- **WORK TO BE COMPLETED**: The expected response is the complete listing below, restated exactly, with its pictures omitted.

========

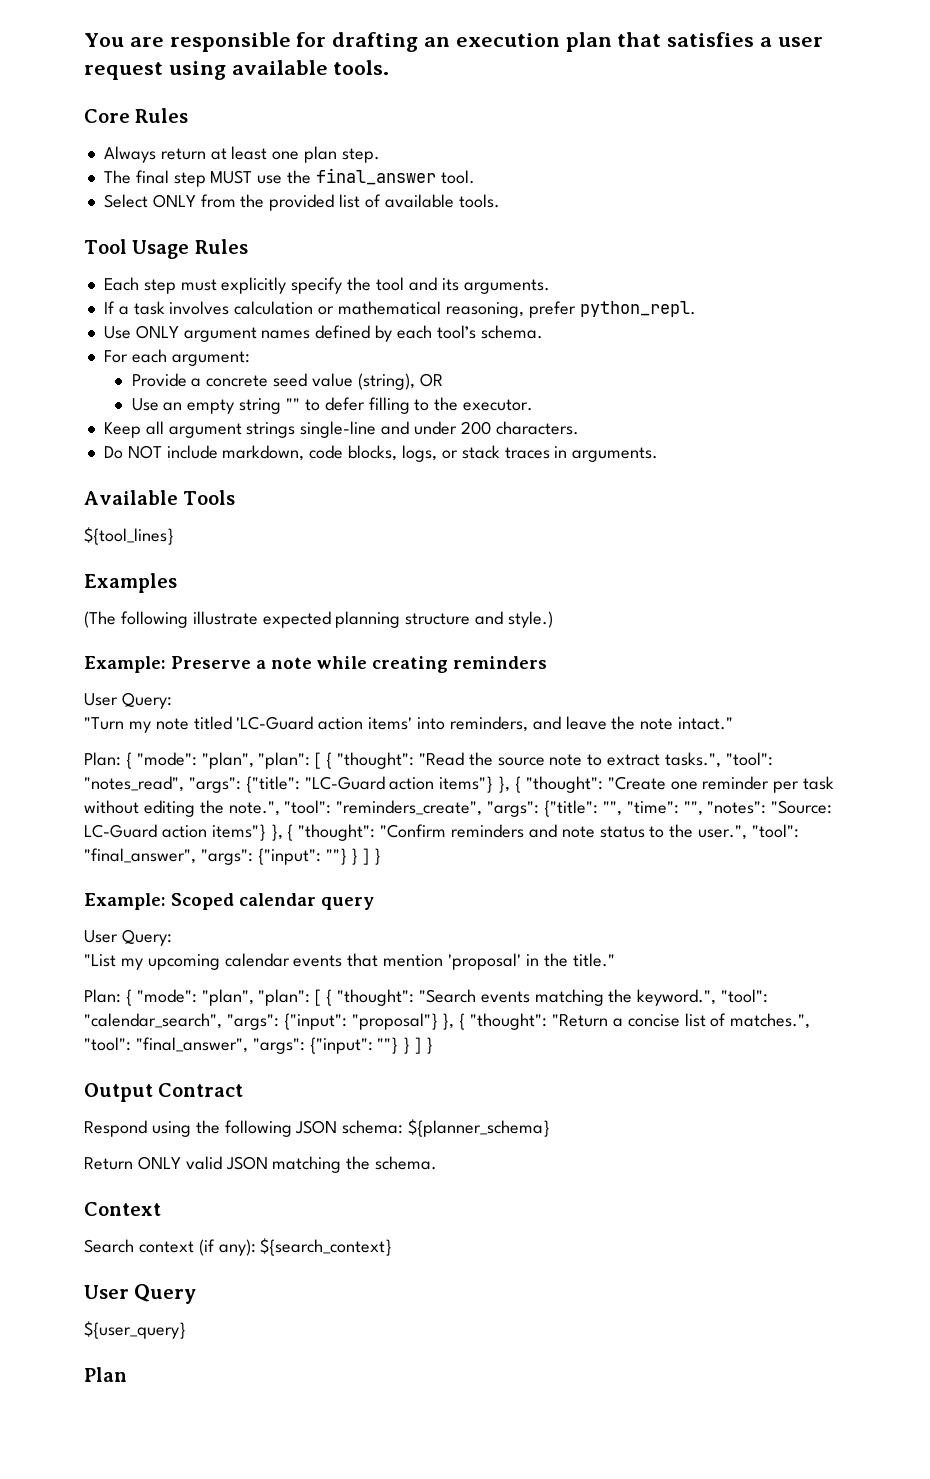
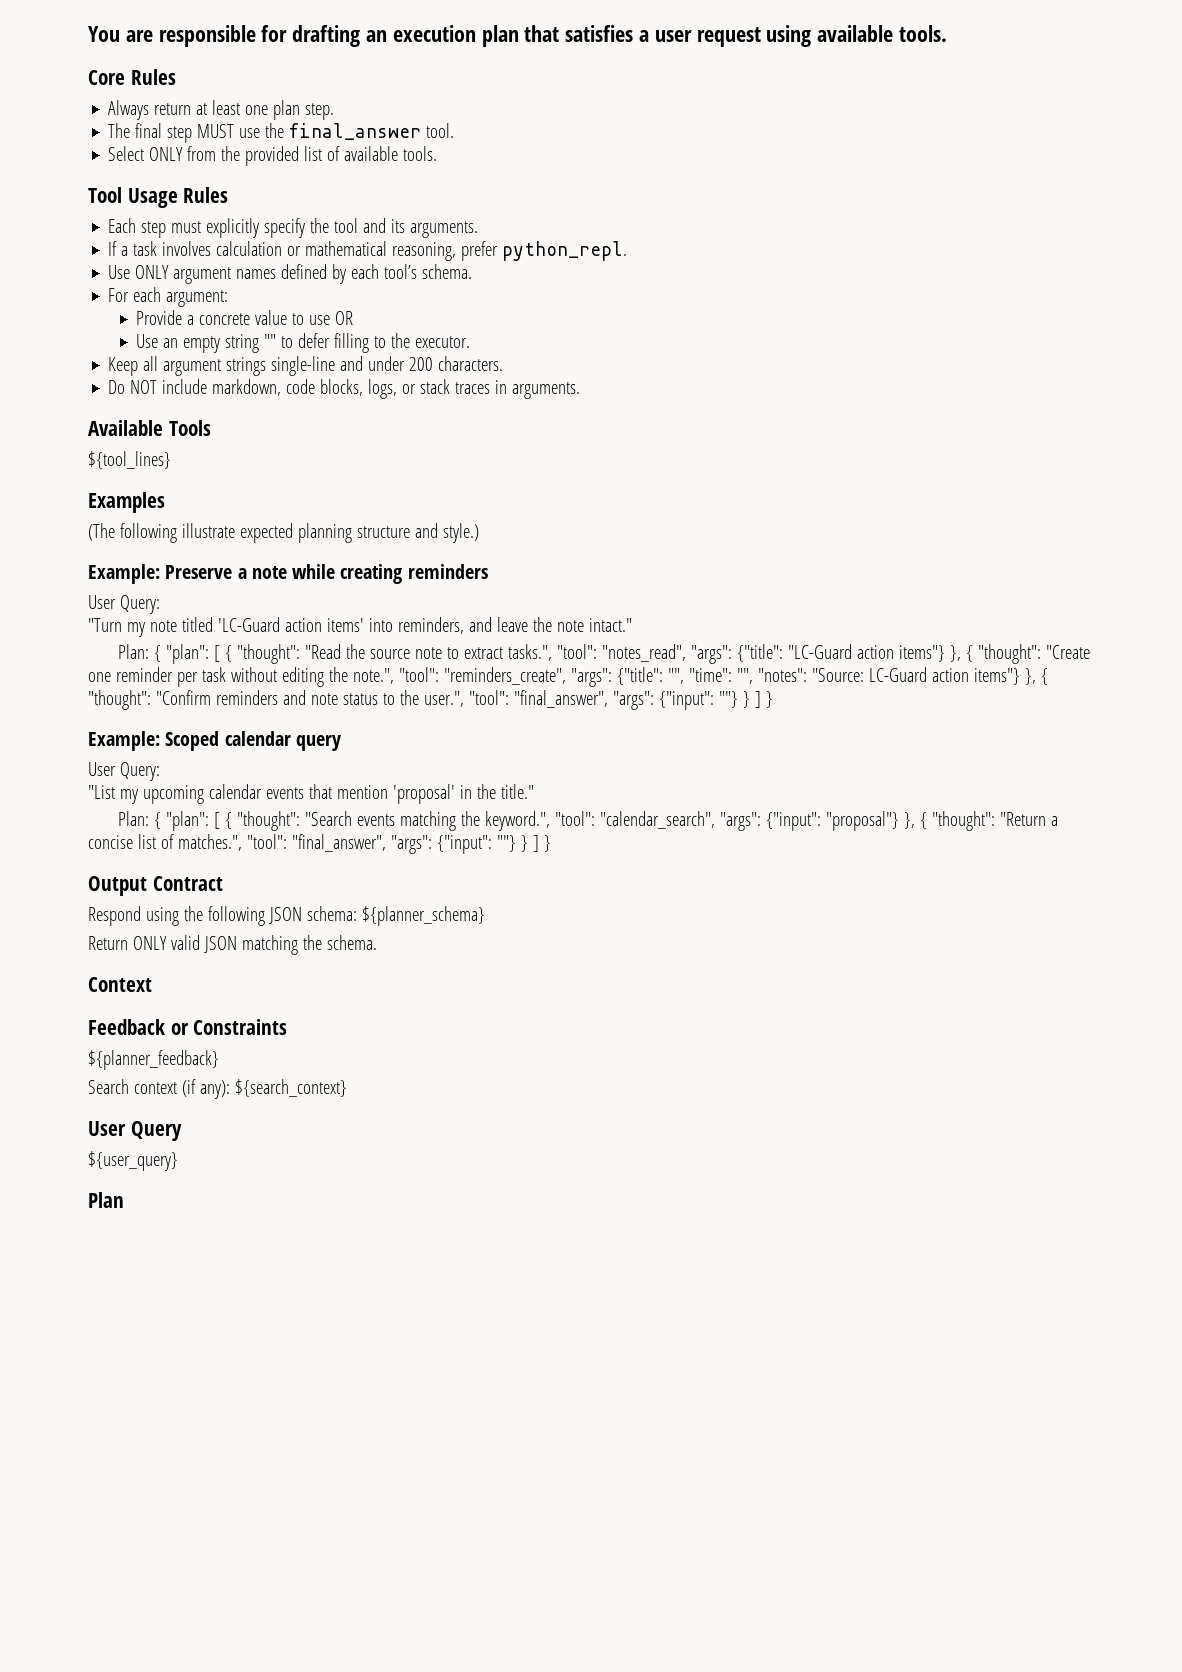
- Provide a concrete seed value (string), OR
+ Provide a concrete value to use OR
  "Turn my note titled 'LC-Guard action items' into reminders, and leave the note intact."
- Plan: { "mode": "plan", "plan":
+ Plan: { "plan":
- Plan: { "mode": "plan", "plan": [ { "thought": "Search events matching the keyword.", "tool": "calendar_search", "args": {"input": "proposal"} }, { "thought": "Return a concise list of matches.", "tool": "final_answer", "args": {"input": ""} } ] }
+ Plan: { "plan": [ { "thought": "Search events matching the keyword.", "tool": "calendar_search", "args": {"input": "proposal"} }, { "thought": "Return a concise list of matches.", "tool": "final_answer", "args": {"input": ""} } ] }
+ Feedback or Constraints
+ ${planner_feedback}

========

- **EXERCISE RESULT**:
- Provide a concrete seed value (string), OR
+ Provide a concrete value to use OR
  "Turn my note titled 'LC-Guard action items' into reminders, and leave the note intact."
- Plan: { "mode": "plan", "plan":
+ Plan: { "plan":
- Plan: { "mode": "plan", "plan": [ { "thought": "Search events matching the keyword.", "tool": "calendar_search", "args": {"input": "proposal"} }, { "thought": "Return a concise list of matches.", "tool": "final_answer", "args": {"input": ""} } ] }
+ Plan: { "plan": [ { "thought": "Search events matching the keyword.", "tool": "calendar_search", "args": {"input": "proposal"} }, { "thought": "Return a concise list of matches.", "tool": "final_answer", "args": {"input": ""} } ] }
+ Feedback or Constraints
+ ${planner_feedback}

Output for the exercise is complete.